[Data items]
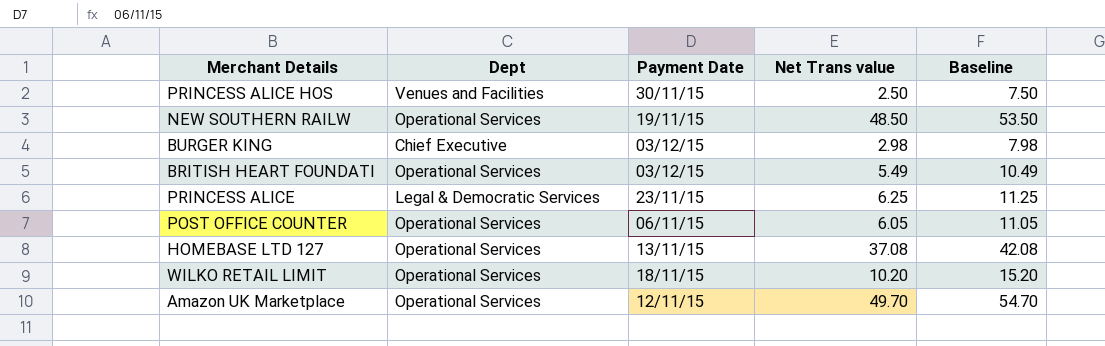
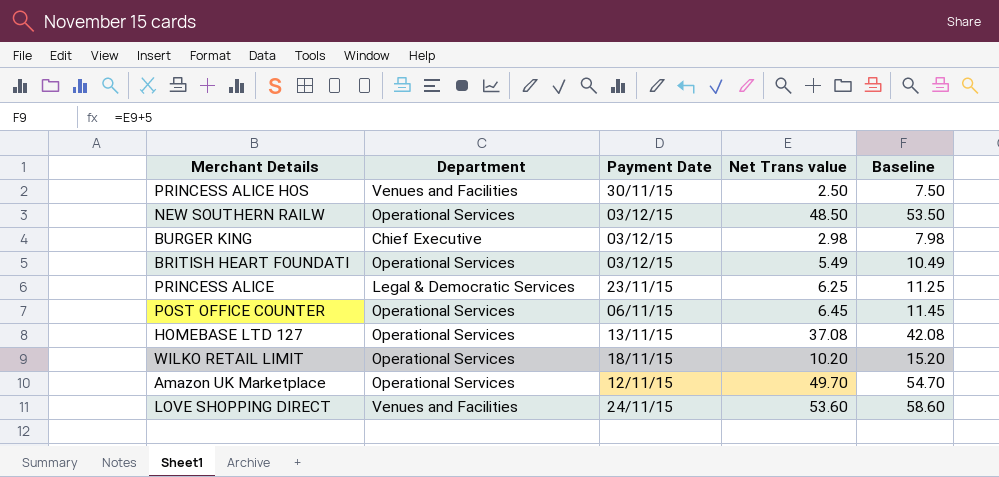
column name: Dept -> Department
NEW SOUTHERN RAILW | Payment Date: 19/11/15 -> 03/12/15
POST OFFICE COUNTER | Net Trans value: 6.05 -> 6.45
POST OFFICE COUNTER | Baseline: 11.05 -> 11.45
row LOVE SHOPPING DIRECT: none -> Venues and Facilities | 24/11/15 | 53.60 | 58.60

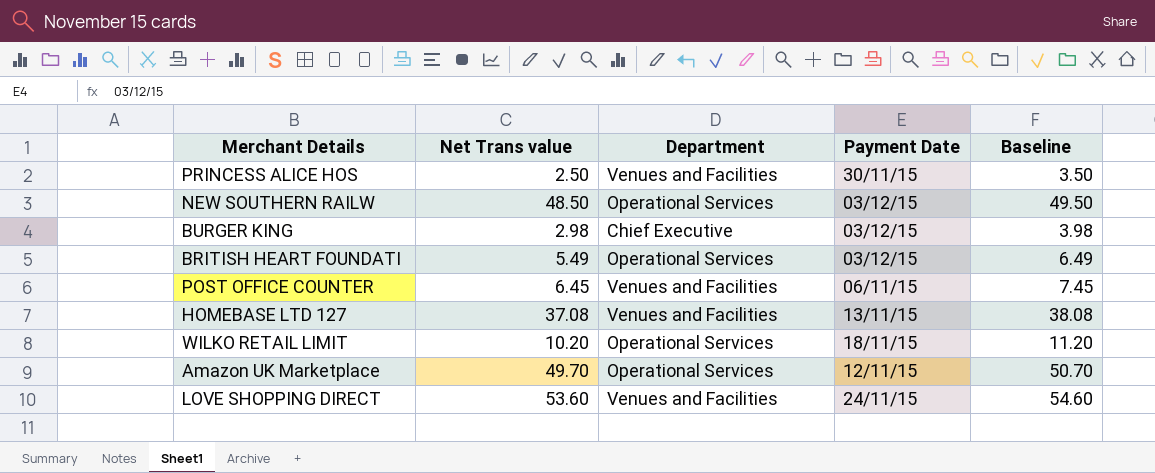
column Net Trans value | position: 4 -> 2
column Baseline | formula: [Net Trans value] + 5 -> [Net Trans value] + 1
row PRINCESS ALICE: Legal & Democratic Services | 23/11/15 | 6.25 | 11.25 -> none
POST OFFICE COUNTER | Department: Operational Services -> Venues and Facilities
HOMEBASE LTD 127 | Department: Operational Services -> Venues and Facilities

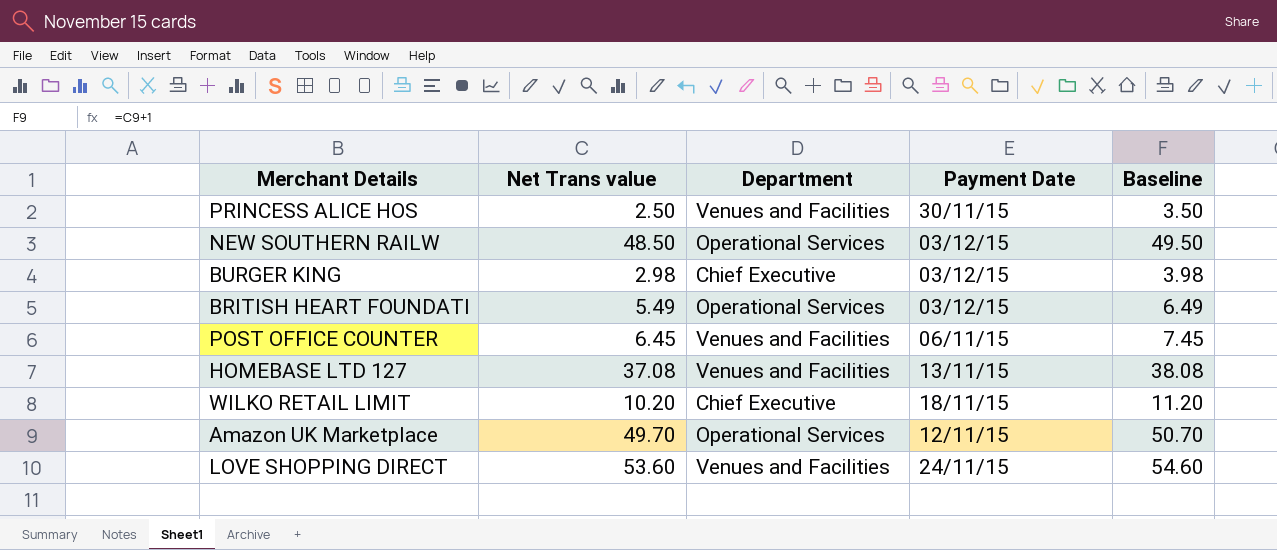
WILKO RETAIL LIMIT | Department: Operational Services -> Chief Executive

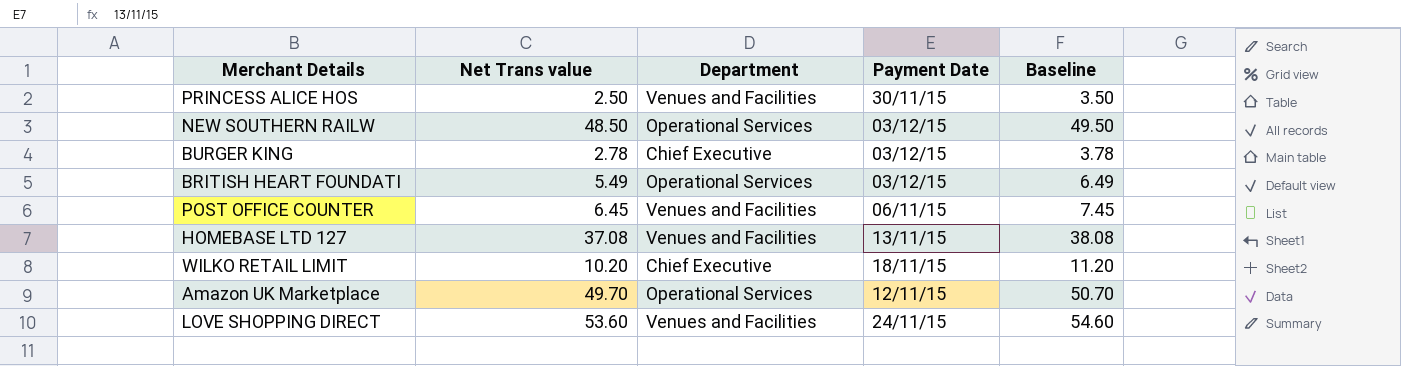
BURGER KING | Net Trans value: 2.98 -> 2.78
BURGER KING | Baseline: 3.98 -> 3.78

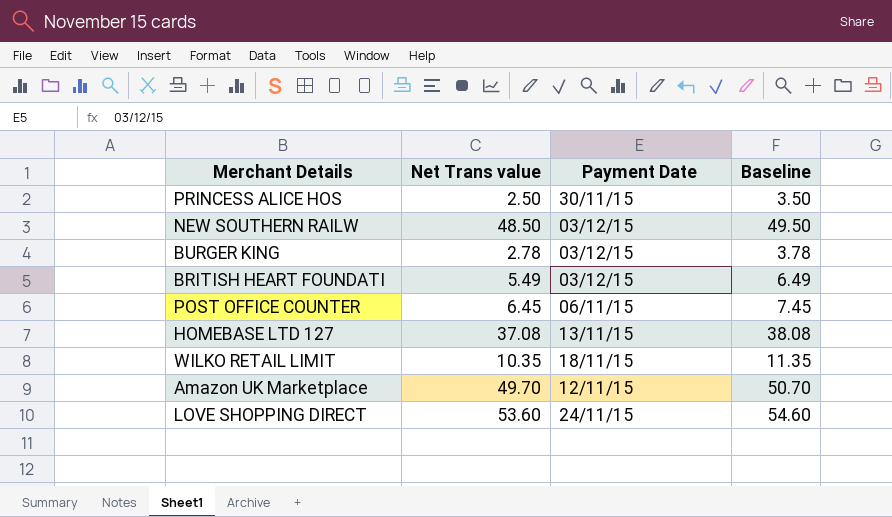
column Department | position: 3 -> none
WILKO RETAIL LIMIT | Net Trans value: 10.20 -> 10.35
WILKO RETAIL LIMIT | Baseline: 11.20 -> 11.35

Required work »
Only lines that include "Venues" belong in the answer; return them from the entries above.

Solution to this exercise »
row LOVE SHOPPING DIRECT: none -> Venues and Facilities | 24/11/15 | 53.60 | 58.60
POST OFFICE COUNTER | Department: Operational Services -> Venues and Facilities
HOMEBASE LTD 127 | Department: Operational Services -> Venues and Facilities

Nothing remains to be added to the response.